DevOps is an OpenClaw skill that automate deployments, manage infrastructure, and build reliable CI/CD pipelines.
Created by Iván, this skill has been downloaded 3k+ times on ClawHub. Install it with one command and your AI agent gains these capabilities right away.
Use cases
- Setting up automatic deployments triggered by merges to the main branch
- Writing a Dockerfile and docker-compose config for a Node.js app with a Postgres database
- Creating environment-specific configuration files for staging and production deployments
- Building a rollback strategy for a blue-green deployment on a cloud platform
Installation
Run this command to install the skill on your OpenClaw agent:
npx clawhub@latest install devopsSecurity scan
This is an instruction-only skill that provides DevOps best-practice guidance; it requests no credentials, installs nothing, and its content aligns with its stated purpose.
SKILL.md
---
name: DevOps
description: Automate deployments, manage infrastructure, and build reliable CI/CD pipelines.

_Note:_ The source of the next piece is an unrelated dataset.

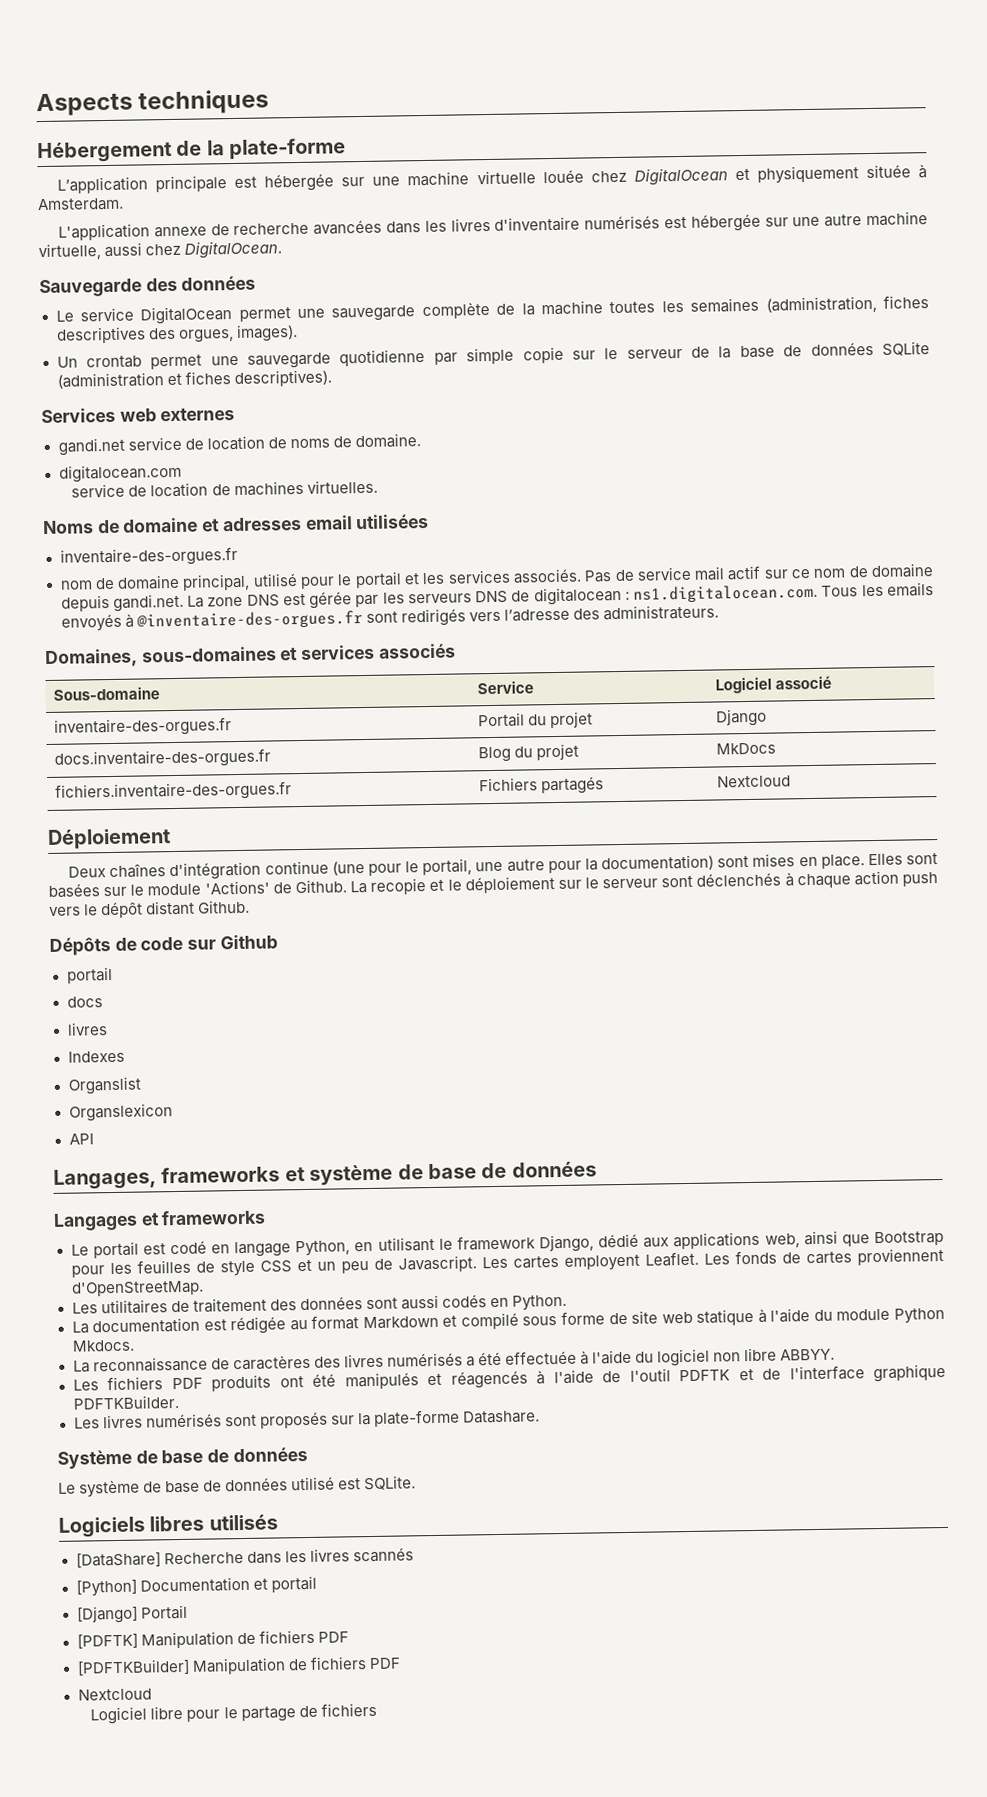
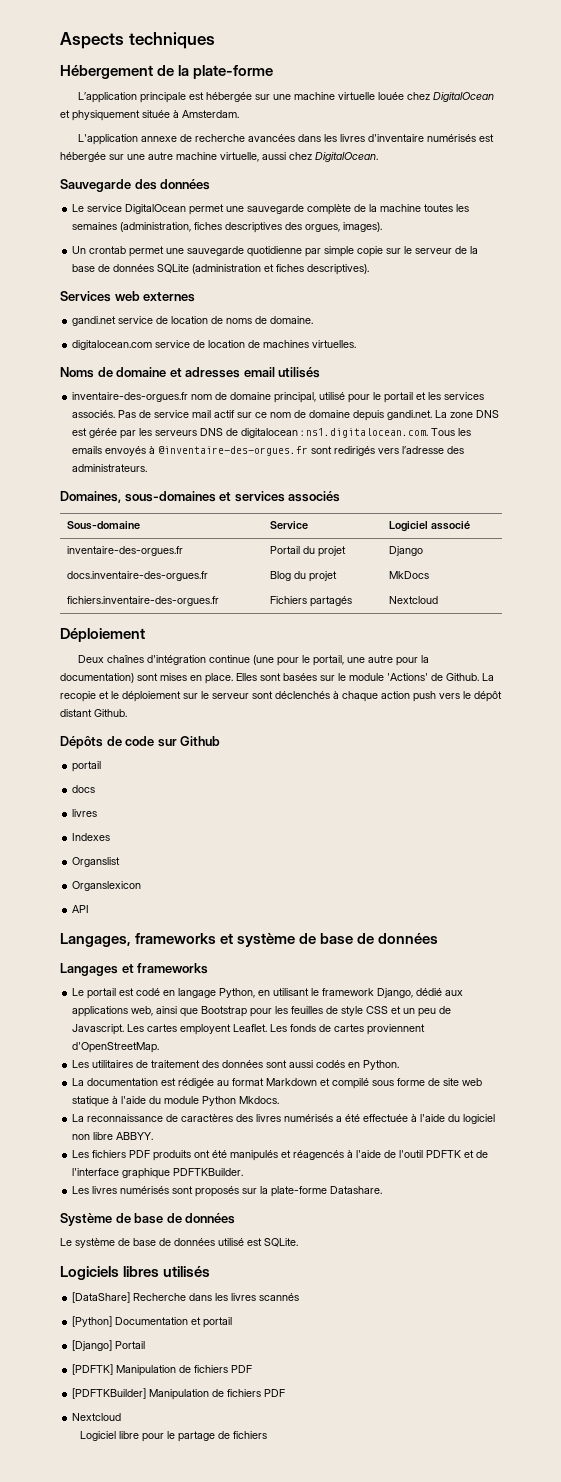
(182, 473) // -> (153, 345) none
[355,513,430,530] [59,546,238,567] utilisées // inventaire-des-orgues.fr // -> [278,367,321,378] [72,392,189,402] utilisés // inventaire-des-orgues.fr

metadata: {"clawdbot":{"emoji":"🔧","os":["linux","darwin","win32"]}}
---
# DevOps Rules
## CI/CD Pipelines
- Fail fast: run linting and unit tests before expensive integration tests — saves time and compute
- Cache dependencies between runs — `npm install` on every build wastes minutes
- Pin action versions with SHA, not tags — `actions/checkout@v3` can change, SHA is immutable
- Secrets in environment variables, never in code or logs — mask them in CI output
- Parallel jobs for independent steps — test, lint, and build can run simultaneously
## Deployment Strategies
- Blue-green: run new version alongside old, switch traffic atomically — instant rollback by switching back
- Canary: route percentage of traffic to new version — catch issues before full rollout
- Rolling: update instances incrementally — balance between speed and risk
- Always have rollback plan before deploying — know exactly how to revert
- Deploy the same artifact to all environments — build once, promote through stages
## Infrastructure as Code
- Version control all infrastructure — terraform, ansible, cloudformation in git
- Never apply changes without plan/diff review — `terraform plan` before `apply`
- State files contain secrets — store remotely with encryption, never in git
- Modules for reusable components — don't copy-paste infrastructure definitions
- Separate environments with workspaces or directories — dev changes shouldn't affect prod
## Containers
- One process per container — containers are not VMs
- Health checks are mandatory — orchestrators need them for routing and restarts
- Don't run as root — use non-root USER in Dockerfile
- Immutable images: config via environment, not baked in — same image in all environments
- Tag images with git SHA, not just `latest` — know exactly what's deployed
## Secrets Management
- Never store secrets in environment files committed to git — use vault, sealed secrets, or CI secret storage
- Rotate secrets regularly — automation makes rotation painless
- Different secrets per environment — dev leak shouldn't compromise prod
- Audit secret access — know who accessed what and when
- Secrets in memory, not disk when possible — temp files persist longer than expected
## Monitoring & Alerting
- Four golden signals: latency, traffic, errors, saturation — start here
- Alert on symptoms, not causes — "users seeing errors" not "CPU high"
- Every alert must be actionable — if you can't do anything, it's noise
- Dashboard per service with key metrics — one glance shows health
- Structured logs (JSON) for machine parsing — grep works, but queries are better
## Reliability
- Define SLOs before building alerting — what does "healthy" mean for this service?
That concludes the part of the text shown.